The initial test for HIV is an ELISA(1/2 mark) looking for HIV antibodies (1/2 mark) and p24 antigen (1/2 mark)(4^th Generation test)(1/2 mark). Better answers will indicate that, if positive, and first diagnosis, then serum sample would be re-tested using another technique and the plasma sample would have genotype to distinguish between HIV1 and HIV2 (1/2 mark) and a viral load (to determine levels of virus in the blood (1/2 mark) performed on it.

c)      What natural factors and drug inhibitors could be used to treat this organism and what are their modes of action? (7 marks).

Half a mark for each cellular factor/drug inhibitor and correct mode of action(upto a maximum of 7 marks).

Natural cellular factors

TRIM5 = tripartite motif containing protein 5. Its a retrovirus restriction factor blocking retrovirus infection – detects proteins in viral coat and prevents virus uncoating.​

SAMHD1 = SAM and HD domain containing proteins.

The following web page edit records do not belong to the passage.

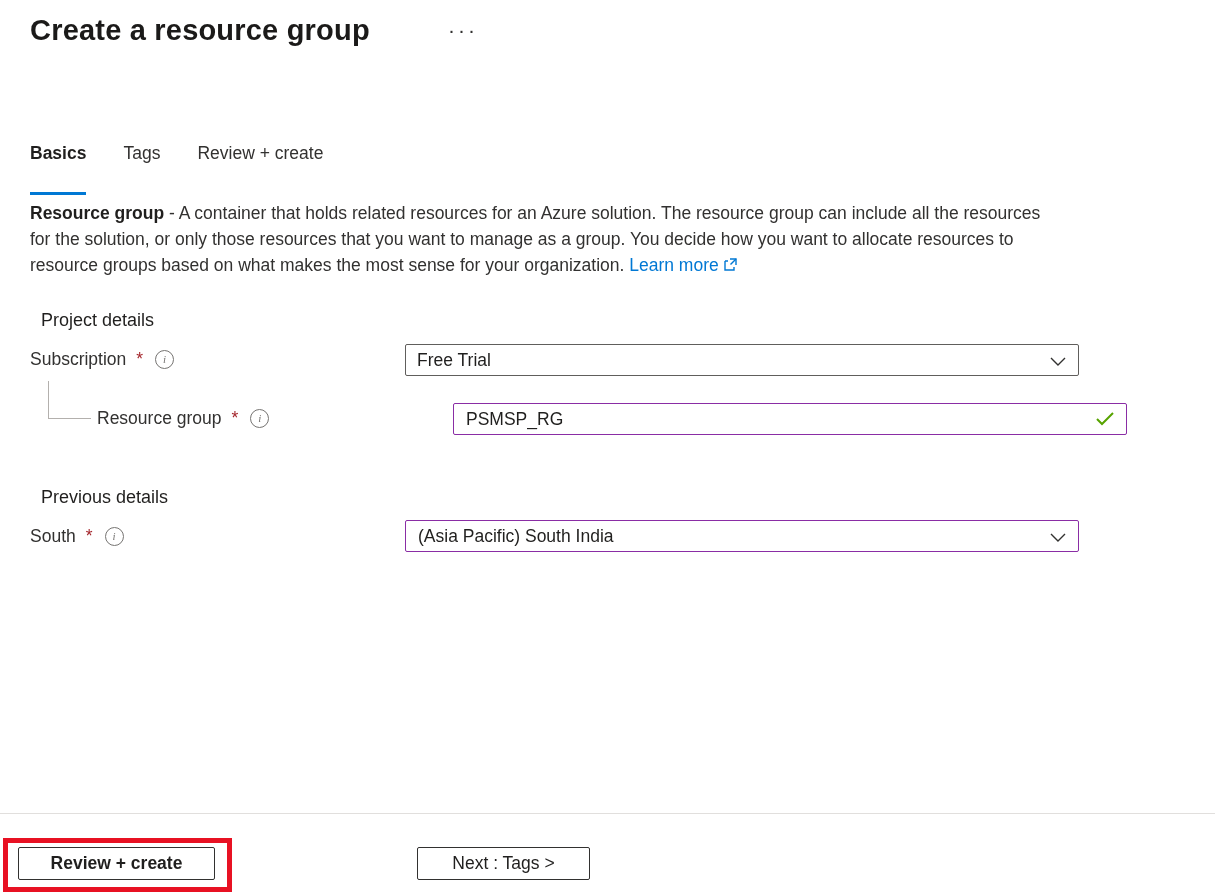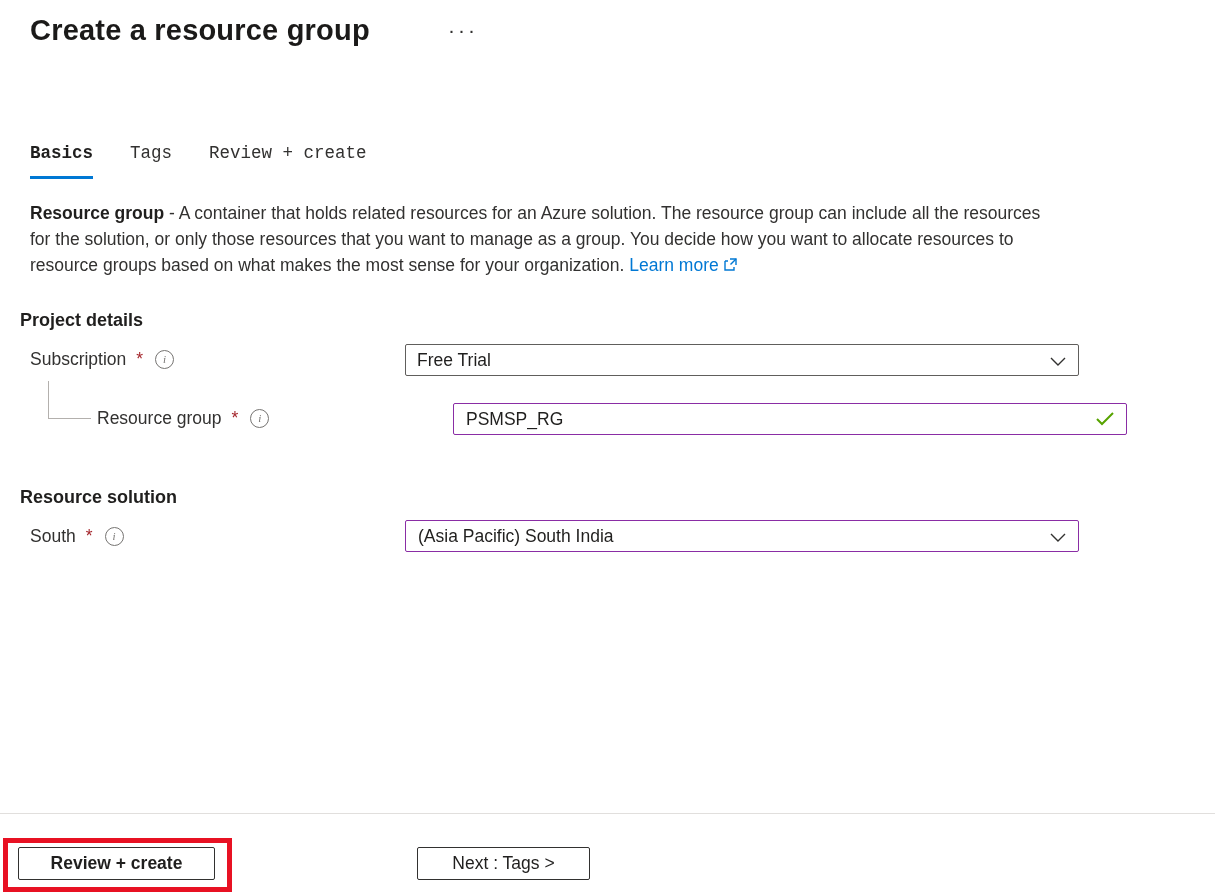"Basics" .tab { font-family: Liberation Mono, monospace -> none; padding-bottom: 13px -> 28px }
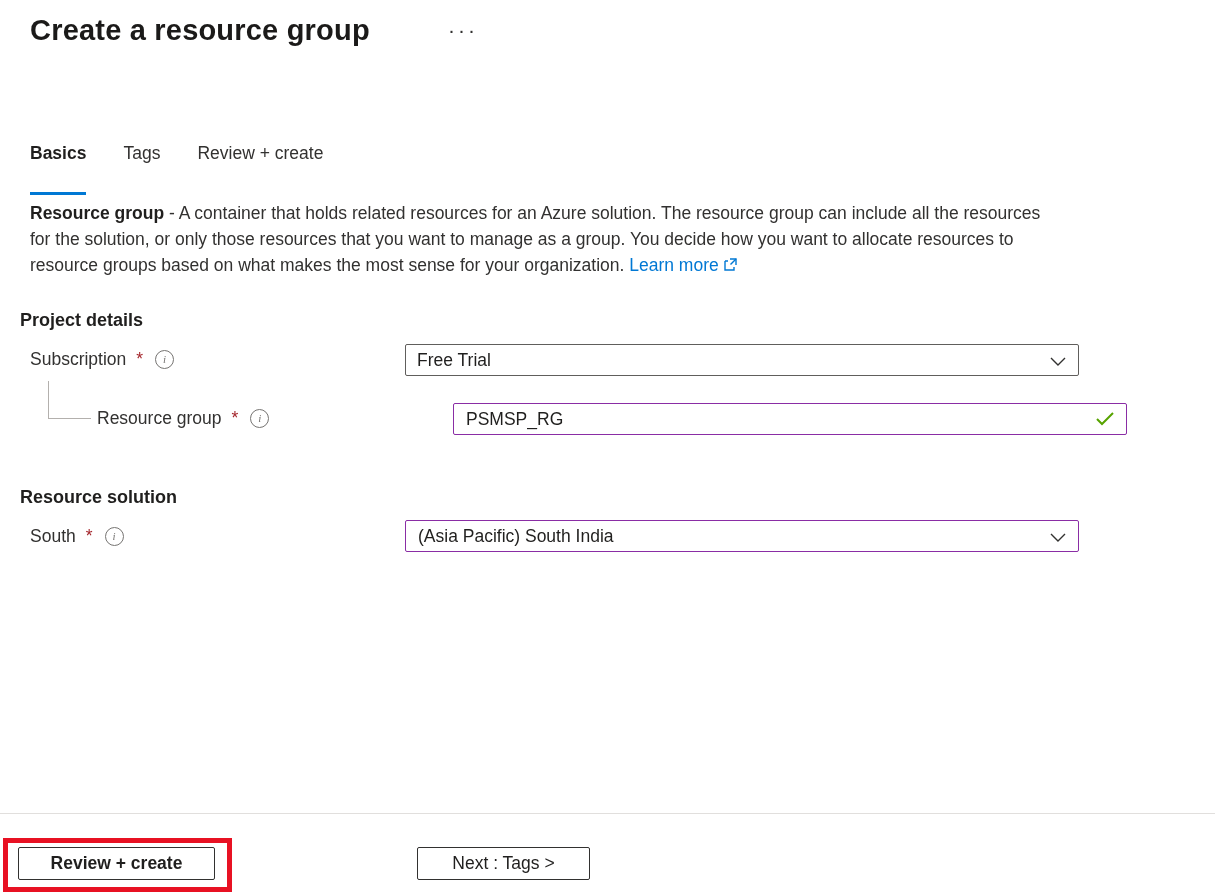"Project details" .section-heading { font-weight: 700 -> 400; left: 20px -> 41px }
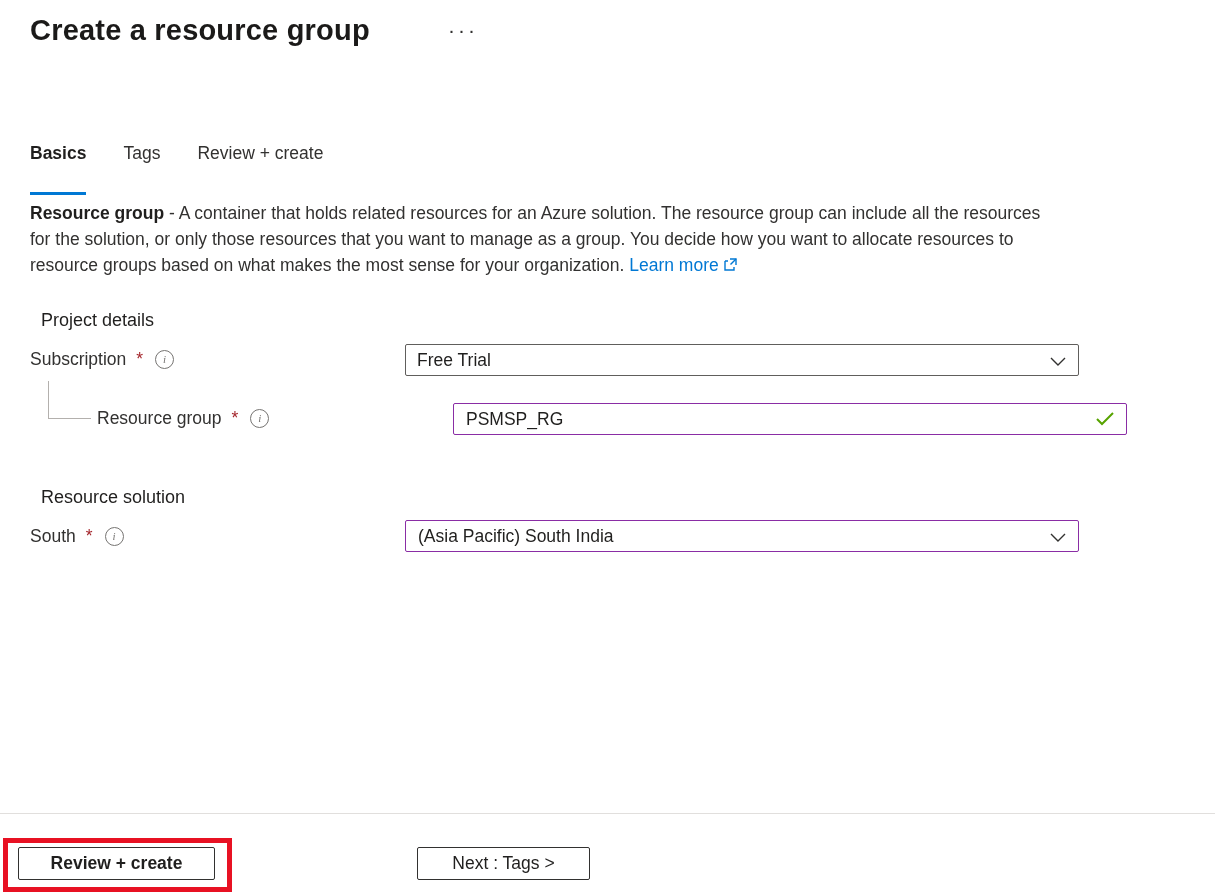"Resource solution" div.section-heading { text: Resource solution -> Previous details }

Blocks replication. Converts deoxyribonucleotide triphosphates (dNTP’s) to inorganic phosphate and 2’ deoxynucleoside without phosphate – depletes availability of dNTP’s available to reverse transcriptase to prevent replication​

Tetherin = produced by cell to prevent virus budding by forming dimers, one in the viral membrane and one in the host membrane.​

Drug inhibitors

CCR5 = C chemokine receptor type 5 blocks CCR5 receptor and prevents entry.​

Fusion Inhibitors = Binds to envelope protein on virus and blocks structural changes needed for the virus to fuse with the host cell.​

NRTI and NNRTI = Non and nucleoside reverse transcriptase inhibitors – Analogues of deoxynucleotides lacking 3’ hydroxyl group so next nucleotide to come along the growing chain can not form bond and nucleic acid growth halted.​

INSTI’s = Integrase inhibitors prevents integration of viral genetic material into host genetic material.​

Protease Inhibitors – blocks viral proteases and prevents cleavage of protein precursors in proviral cell thus preventing the cell from becoming infective.